IRS Overruled

Posted on by Chief Marketer Staff

A FEDERAL APPEALS COURT has reversed the Internal Revenue Service’s revocation of a charity’s tax-exempt status because of the arrangement it had with its direct mail fundraiser.

Fundraising experts disagree about what the fallout will be from the decision, depending on how they view the fundraiser’s contract with the charity and the IRS’ actions. But one thing seems clear-the court had no real problem with a charity assigning its mailing list to an outside agency for that agency to profit from. And whatever the outcome, it is eight years too late to help the charity.

On Feb. 10, the U.S. Court of Appeals for the Seventh Circuit reversed the tax court’s decision in United Cancer Council Inc. vs. Commissioner, which had upheld the IRS’ ruling. The IRS had said that United Cancer’s outside fundraiser had benefited improperly from running the nonprofit’s donor activities.

Near insolvency in 1984, United Cancer, an umbrella group based in Indianapolis, signed an exclusive five-year contract with Watson & Hughey Co., now called Direct Response Consulting Services and headquartered in McLean, VA. In return for paying the charity’s expenses up front, the fundraising agency was granted co-ownership of the donor list. United Cancer was forbidden to rent it but there was no restriction on Watson & Hughey’s use of it.

Between 1984 and 1989, Watson & Hughey raised $28.8 million in donations, but only $2.3 million went to the charity. According to the court decision, its expenses for postage, printing and mailing were $26.5 million.

After the contract expired, United Cancer hired another fundraiser and went bankrupt. In 1990 the IRS revoked its tax-exempt status retroactive to the date the Watson & Hughey contract was signed.

In its proceeding, the IRS said United Cancer’s deal with Watson & Hughey violated federal law against “inurement,” which pertains to the improper benefit of parties inside a charity. The tax agency argued that the contract was so beneficial to Watson & Hughey that it was an “insider.”

The IRS also said that the mailing list assignment contributed to the bottom line of a for-profit company, which is illegal under tax-exempt guidelines.

The appeals court admitted the arrangement was more favorable to Watson & Hughey than are most fundraising contracts, but did not make Watson & Hughey an “insider.”

The appeals panel said that the IRS’ argument in the case made “the tax status of charitable organizations and their donors a matter of the whim of the IRS.”

“There’s a myth that whatever a charity doesn’t get goes to the fundraiser, but a lot of it goes to expenses,” said Richard O. Wolf, general counsel for Direct Response Consulting Services, which is not a party to the case. “United Cancer had $35,000 before the contract, and at the end of it had $2 million in cash and a list of donors. The idea that Watson & Hughey drove them to bankruptcy is wrong.”

An IRS spokesperson said the agency doesn’t comment on tax court cases.

The appeal was financed by the Free Speech Defense and Education Fund, a McLean, VA, group that seeks to ease regulation of fundraisers.
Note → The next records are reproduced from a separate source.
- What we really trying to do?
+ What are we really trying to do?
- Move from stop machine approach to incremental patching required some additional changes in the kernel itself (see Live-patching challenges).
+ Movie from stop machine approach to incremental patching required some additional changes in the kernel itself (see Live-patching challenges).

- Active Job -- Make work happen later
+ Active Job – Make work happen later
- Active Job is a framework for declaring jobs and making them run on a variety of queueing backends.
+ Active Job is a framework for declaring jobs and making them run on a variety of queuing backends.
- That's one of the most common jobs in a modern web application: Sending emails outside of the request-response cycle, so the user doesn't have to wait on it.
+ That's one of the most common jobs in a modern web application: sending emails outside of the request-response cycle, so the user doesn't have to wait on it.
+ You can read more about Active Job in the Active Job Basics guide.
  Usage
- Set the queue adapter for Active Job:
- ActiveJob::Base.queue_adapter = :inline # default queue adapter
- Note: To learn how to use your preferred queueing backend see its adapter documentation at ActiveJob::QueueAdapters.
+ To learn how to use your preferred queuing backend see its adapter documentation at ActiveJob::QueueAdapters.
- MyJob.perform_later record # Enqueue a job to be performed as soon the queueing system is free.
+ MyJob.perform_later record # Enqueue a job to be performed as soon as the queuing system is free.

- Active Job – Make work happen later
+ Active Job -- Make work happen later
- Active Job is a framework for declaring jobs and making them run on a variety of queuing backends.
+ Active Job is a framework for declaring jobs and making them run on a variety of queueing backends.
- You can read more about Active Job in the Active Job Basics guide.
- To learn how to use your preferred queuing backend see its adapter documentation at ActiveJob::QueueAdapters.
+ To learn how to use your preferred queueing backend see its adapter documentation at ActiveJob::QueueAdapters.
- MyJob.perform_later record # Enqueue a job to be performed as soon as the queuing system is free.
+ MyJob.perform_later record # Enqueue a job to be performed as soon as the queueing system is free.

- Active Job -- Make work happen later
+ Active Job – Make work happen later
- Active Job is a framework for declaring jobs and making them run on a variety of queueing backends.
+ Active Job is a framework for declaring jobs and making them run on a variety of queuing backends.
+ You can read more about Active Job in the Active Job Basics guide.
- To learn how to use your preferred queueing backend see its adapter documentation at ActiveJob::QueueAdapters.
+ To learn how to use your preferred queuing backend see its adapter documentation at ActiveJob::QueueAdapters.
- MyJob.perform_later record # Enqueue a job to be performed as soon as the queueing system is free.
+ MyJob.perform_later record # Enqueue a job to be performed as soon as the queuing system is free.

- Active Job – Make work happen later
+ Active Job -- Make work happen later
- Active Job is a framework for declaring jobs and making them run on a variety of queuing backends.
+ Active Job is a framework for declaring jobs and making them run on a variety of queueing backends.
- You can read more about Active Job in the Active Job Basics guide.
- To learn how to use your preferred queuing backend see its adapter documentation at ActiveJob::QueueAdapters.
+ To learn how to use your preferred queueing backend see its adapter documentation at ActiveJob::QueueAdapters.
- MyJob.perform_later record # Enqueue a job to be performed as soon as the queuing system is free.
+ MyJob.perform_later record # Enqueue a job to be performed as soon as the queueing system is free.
The appeals court sent the case back to the tax court to consider a ground separate from inurement-that the charity was run for the “private benefit” of Watson & Hughey. The court suggested that the large fundraising expenses, which were irrelevant to the inurement question, might play a larger role in the “private benefit” accusation.

Andrew Fry, of Mayer Brown & Platt, the Washington, DC attorney who won the appeal, said the “fact that the tax court judge did not adopt the private benefit theory shows that he had serious doubts about it. Otherwise he would not have adopted the novel theory of inurement.”

Max Hart, fundraising director for Disabled American Veterans, Cincinnati, said he was surprised at the ruling because the Watson & Hughey contract was so tough, including the co-ownership of the list.

“If you don’t control your list, you don’t control your destiny,” he said. “I took great issue with that. Some good, reputable agencies, even though they didn’t agree with [Watson & Hughey’s] practices, still had concern about the government, namely the IRS, stepping into their business and dictating how their contracts should be structured. Obviously, some of those folks will breathe easy.”

National Federation of Nonprofits executive director Lee Cassidy had a rosier view, and said that many in the nonprofit community were not surprised the original decisions had been overturned. “It’s a victory for smaller government, but most importantly it affects the way the IRS will be able to prosecute intermediate sanctions,” he said, referring to measures the tax agency takes that fall short of revoking a charity’s tax exemption. “The IRS has said they’re not going to tell us what improper dealing is, but they know it when they see it-it depends on facts and circumstances. The judge in this case said that’s no standard at all. It’s a big case.”